Per Dieter Roth l’opera d’arte deve essere deperibile, proprio come la vita: non a caso l’artista tedesco ha giocato più volte con il significato inglese del suo cognome, trasformandolo in ‘Rot’, cioè “marcire, putrefarsi”, e mettendo in mostra le più estreme forme al limite della deformazione fino all’orlo della decomposizione. Ad esempio con Die Badewanne des Ludwig van (1969), una vasca da bagno a grandezza naturale riempita con busti di Beethoven, alcuni realizzati con cioccolato e altri con grasso animale. Quest’opera è ora di proprietà del Ludwig Museum di Colonia e, nonostante sia conservata in una teca di plastica, nei periodi più caldi dell’anno obbliga il pubblico a non superare la soglia della sala per via dell’insopportabile puzza.

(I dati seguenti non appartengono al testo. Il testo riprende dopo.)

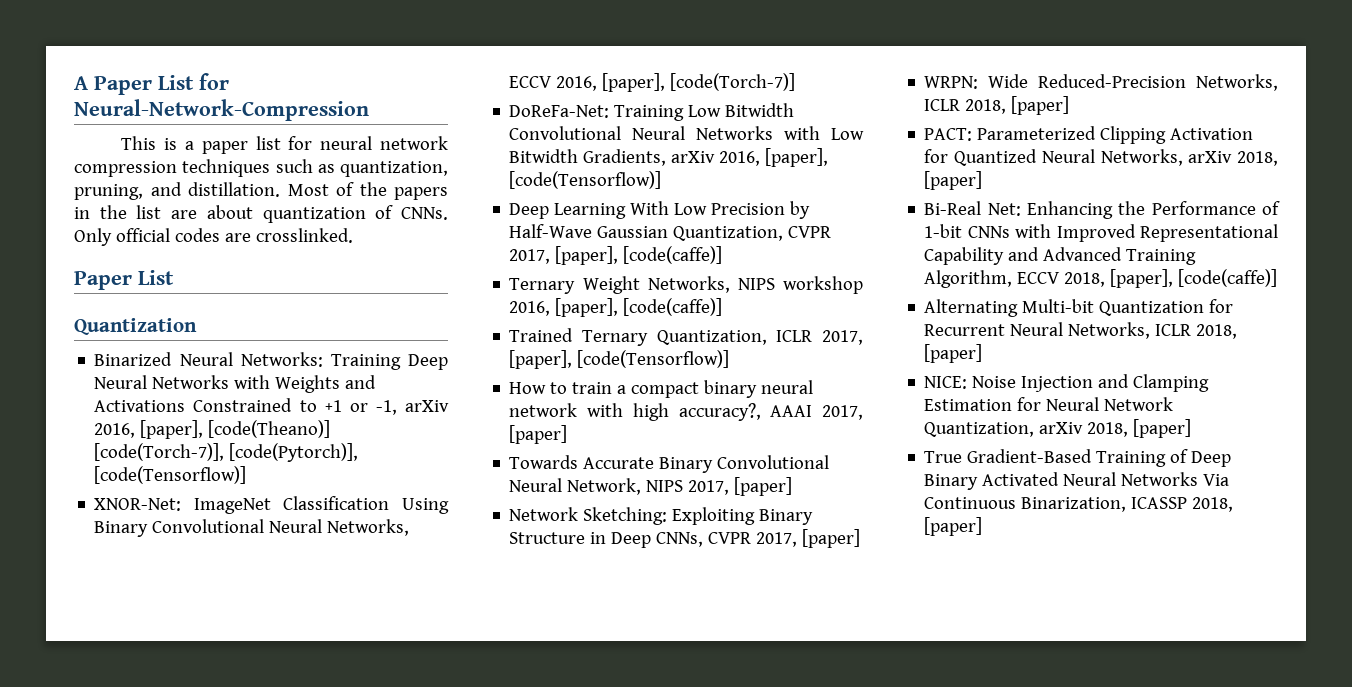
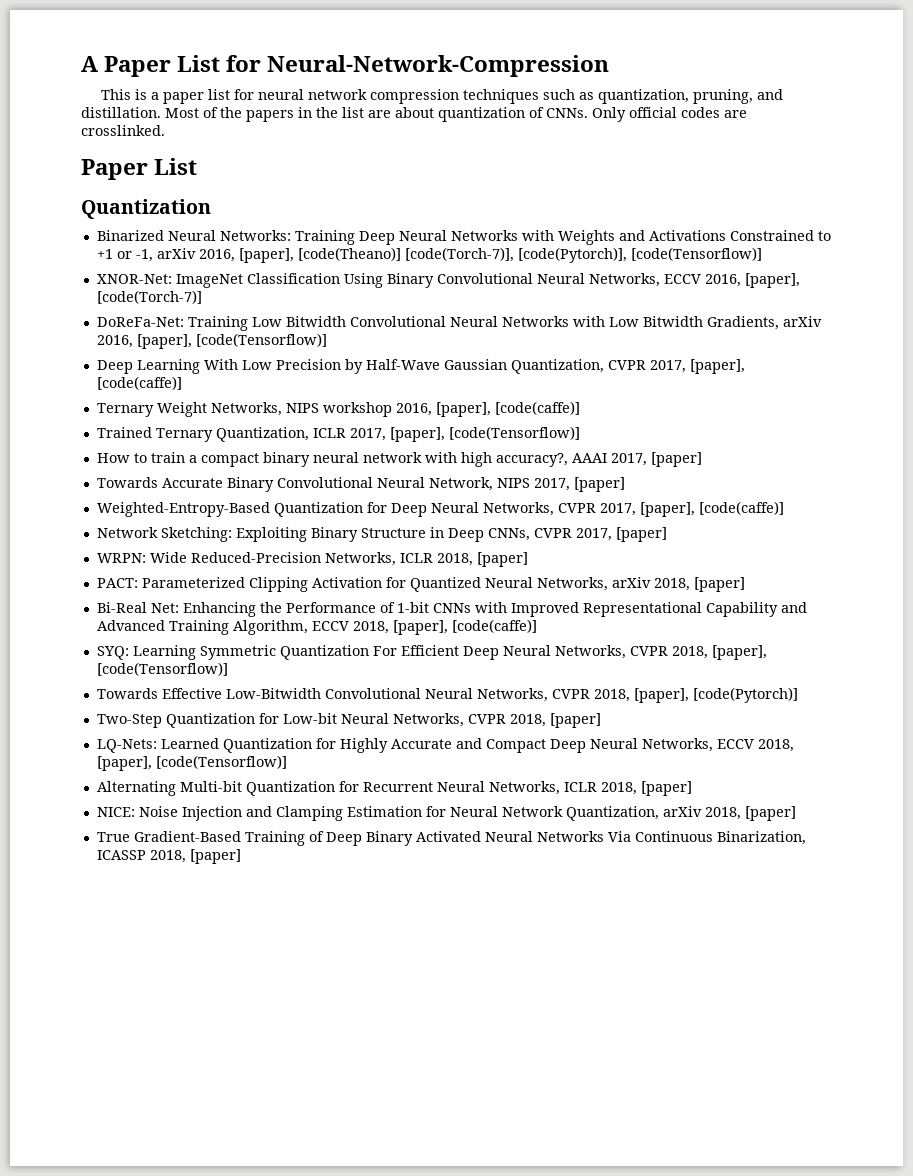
+ Weighted-Entropy-Based Quantization for Deep Neural Networks, CVPR 2017, [paper], [code(caffe)]
+ SYQ: Learning Symmetric Quantization For Efficient Deep Neural Networks, CVPR 2018, [paper], [code(Tensorflow)]
+ Towards Effective Low-Bitwidth Convolutional Neural Networks, CVPR 2018, [paper], [code(Pytorch)]
+ Two-Step Quantization for Low-bit Neural Networks, CVPR 2018, [paper]
+ LQ-Nets: Learned Quantization for Highly Accurate and Compact Deep Neural Networks, ECCV 2018, [paper], [code(Tensorflow)]

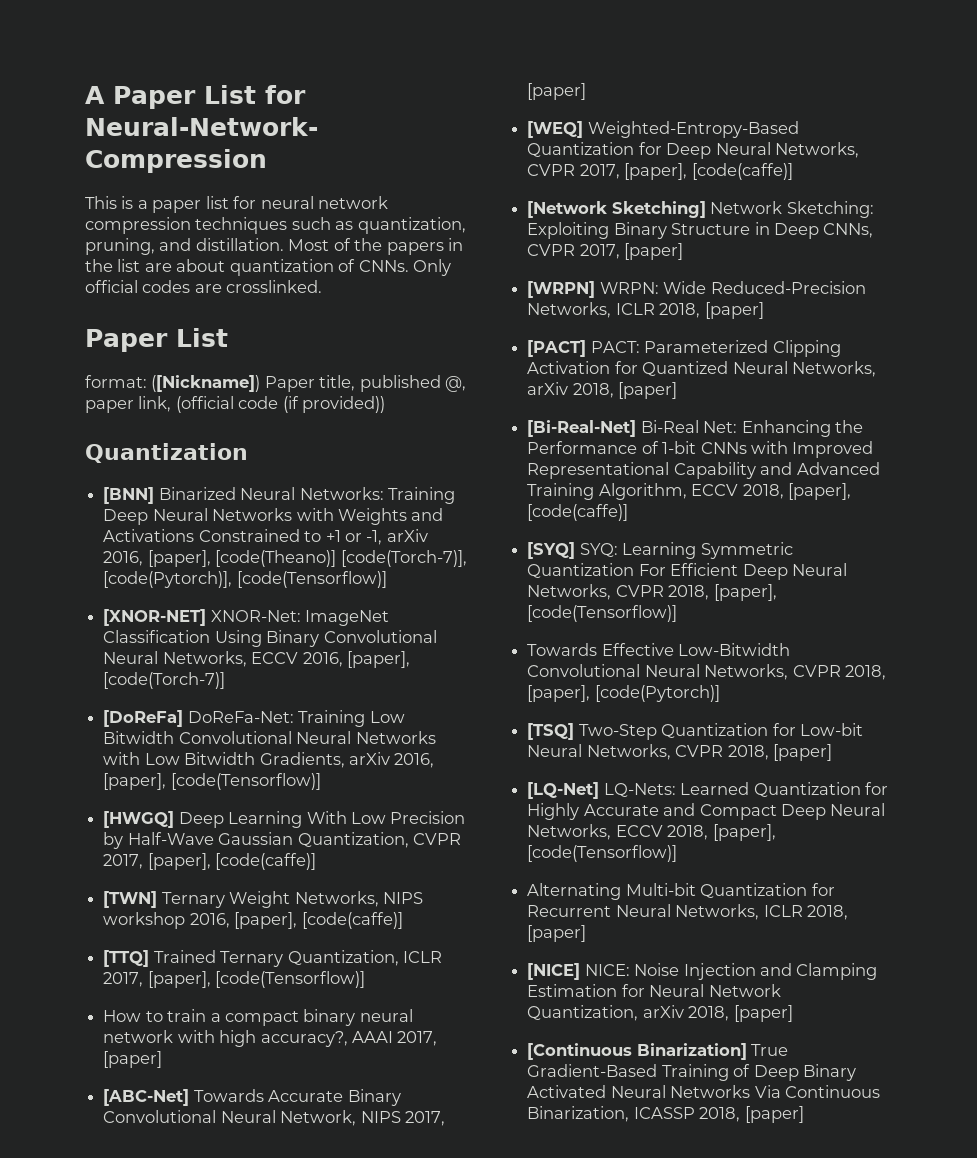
+ format: ([Nickname]) Paper title, published @, paper link, (official code (if provided))
- Binarized Neural Networks: Training Deep Neural Networks with Weights and Activations Constrained to +1 or -1, arXiv 2016, [paper], [code(Theano)] [code(Torch-7)], [code(Pytorch)], [code(Tensorflow)]
+ [BNN] Binarized Neural Networks: Training Deep Neural Networks with Weights and Activations Constrained to +1 or -1, arXiv 2016, [paper], [code(Theano)] [code(Torch-7)], [code(Pytorch)], [code(Tensorflow)]
- XNOR-Net: ImageNet Classification Using Binary Convolutional Neural Networks, ECCV 2016, [paper], [code(Torch-7)]
+ [XNOR-NET] XNOR-Net: ImageNet Classification Using Binary Convolutional Neural Networks, ECCV 2016, [paper], [code(Torch-7)]
- DoReFa-Net: Training Low Bitwidth Convolutional Neural Networks with Low Bitwidth Gradients, arXiv 2016, [paper], [code(Tensorflow)]
+ [DoReFa] DoReFa-Net: Training Low Bitwidth Convolutional Neural Networks with Low Bitwidth Gradients, arXiv 2016, [paper], [code(Tensorflow)]
- Deep Learning With Low Precision by Half-Wave Gaussian Quantization, CVPR 2017, [paper], [code(caffe)]
+ [HWGQ] Deep Learning With Low Precision by Half-Wave Gaussian Quantization, CVPR 2017, [paper], [code(caffe)]
- Ternary Weight Networks, NIPS workshop 2016, [paper], [code(caffe)]
+ [TWN] Ternary Weight Networks, NIPS workshop 2016, [paper], [code(caffe)]
- Trained Ternary Quantization, ICLR 2017, [paper], [code(Tensorflow)]
+ [TTQ] Trained Ternary Quantization, ICLR 2017, [paper], [code(Tensorflow)]
- Towards Accurate Binary Convolutional Neural Network, NIPS 2017, [paper]
+ [ABC-Net] Towards Accurate Binary Convolutional Neural Network, NIPS 2017, [paper]
- Weighted-Entropy-Based Quantization for Deep Neural Networks, CVPR 2017, [paper], [code(caffe)]
+ [WEQ] Weighted-Entropy-Based Quantization for Deep Neural Networks, CVPR 2017, [paper], [code(caffe)]
- Network Sketching: Exploiting Binary Structure in Deep CNNs, CVPR 2017, [paper]
+ [Network Sketching] Network Sketching: Exploiting Binary Structure in Deep CNNs, CVPR 2017, [paper]
- WRPN: Wide Reduced-Precision Networks, ICLR 2018, [paper]
+ [WRPN] WRPN: Wide Reduced-Precision Networks, ICLR 2018, [paper]
- PACT: Parameterized Clipping Activation for Quantized Neural Networks, arXiv 2018, [paper]
+ [PACT] PACT: Parameterized Clipping Activation for Quantized Neural Networks, arXiv 2018, [paper]
- Bi-Real Net: Enhancing the Performance of 1-bit CNNs with Improved Representational Capability and Advanced Training Algorithm, ECCV 2018, [paper], [code(caffe)]
+ [Bi-Real-Net] Bi-Real Net: Enhancing the Performance of 1-bit CNNs with Improved Representational Capability and Advanced Training Algorithm, ECCV 2018, [paper], [code(caffe)]
- SYQ: Learning Symmetric Quantization For Efficient Deep Neural Networks, CVPR 2018, [paper], [code(Tensorflow)]
+ [SYQ] SYQ: Learning Symmetric Quantization For Efficient Deep Neural Networks, CVPR 2018, [paper], [code(Tensorflow)]
- Two-Step Quantization for Low-bit Neural Networks, CVPR 2018, [paper]
+ [TSQ] Two-Step Quantization for Low-bit Neural Networks, CVPR 2018, [paper]
- LQ-Nets: Learned Quantization for Highly Accurate and Compact Deep Neural Networks, ECCV 2018, [paper], [code(Tensorflow)]
+ [LQ-Net] LQ-Nets: Learned Quantization for Highly Accurate and Compact Deep Neural Networks, ECCV 2018, [paper], [code(Tensorflow)]
- NICE: Noise Injection and Clamping Estimation for Neural Network Quantization, arXiv 2018, [paper]
+ [NICE] NICE: Noise Injection and Clamping Estimation for Neural Network Quantization, arXiv 2018, [paper]
- True Gradient-Based Training of Deep Binary Activated Neural Networks Via Continuous Binarization, ICASSP 2018, [paper]
+ [Continuous Binarization] True Gradient-Based Training of Deep Binary Activated Neural Networks Via Continuous Binarization, ICASSP 2018, [paper]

Se da una parte i nanetti da giardino annegati nel cioccolato (Zwerge, 1970) e il Schokoladenlöwe (Selbstportrait als Löwe) (1971), sempre di cioccolato, sono dolci (ovviamente), teneri e innocui, la Shokoladeturm (1994-2013), grande torre con decine di busti su ogni piano inframezzati da cristalli, tutte le volte che viene messa in mostra rischia di crollare da un momento all’altro, nel caso in cui una minima variazione di temperatura o di condizioni chimico-fisiche della materia prima ne alterasse la stabilità: attenzione ad avvicinarvisi, sono tonnellate di cioccolato!
JANINE ANTONI
Molto più sensuale, perché strettamente collegato al gusto e al tatto, è il rapporto di Janine Antoni con il “cibo degli dei”. Nel 1992 l’artista americana ha realizzato Gnaw, due semplici cubi, uno di cioccolato e l’altro di lardo. Ognuno pesante 600 libbre (circa 300 chilogrammi). Nulla di semplicemente “minimal”, perché i due cubi sono stati presi letteralmente a morsi dalla scultrice (vedi il titolo onomatopeico dell’opera) per poi ricavare, con il “masticato”, una serie di oggetti che sono stati affiancati ai due cubi in occasione dalla successiva esposizione al MOCA – Museum of Contemporary Art di Los Angeles nel 2001. Con il lardo ha costruito una serie di rossetti per labbra, mentre con il cioccolato ha prodotto contenitori sagomati a cuore, simili a quelli utilizzati come base nelle scatole di cioccolatini. È invece dell’anno successivo Lick and Lather, una serie di quattordici busti, sette di cioccolato e altrettanti di sapone. Anche in questo caso il suo intervento è andato più a fondo, si è fatto più sensualmente corporale. Ogni suo busto di cioccolato è infatti stato da lei leccato fino ad alterarne la fisionomia: “Non passa tanto tempo tra l’odorare e l’assaggiare. È divertente quando crei opere sul desiderio e chi le osserva cede a questo desiderio”. Anche le sculture di sapone sono state usate nel modo più consono, poiché le ha accarezzate per minuti nella vasca da bagno fino a farsi sommergere dalla schiuma.
DA MONDINO A RENOIR
Altri artisti hanno frequentato, anche sporadicamente, il cioccolato. Ad esempio l’immancabile Aldo Mondino con le serie di coloratissimi cioccolatini allineati a rappresentare mappe o bandiere, oppure Vik Muniz con i suoi Sigmund Freud e Jackson Pollock dipinti a pennello. O ancora Suzanne Duchamp in uno stampo di cioccolato (1965) o la Camera dell’Eroe (Venere di cioccolato) (1970) di Vettor Pisani, senza tuttavia scordare i due più celebri anticipatori: La Tasse de chocolat (1912 ca.) di Pierre-Auguste Renoir e la Broyeuse de Chocolat (1913) di Marcel Duchamp.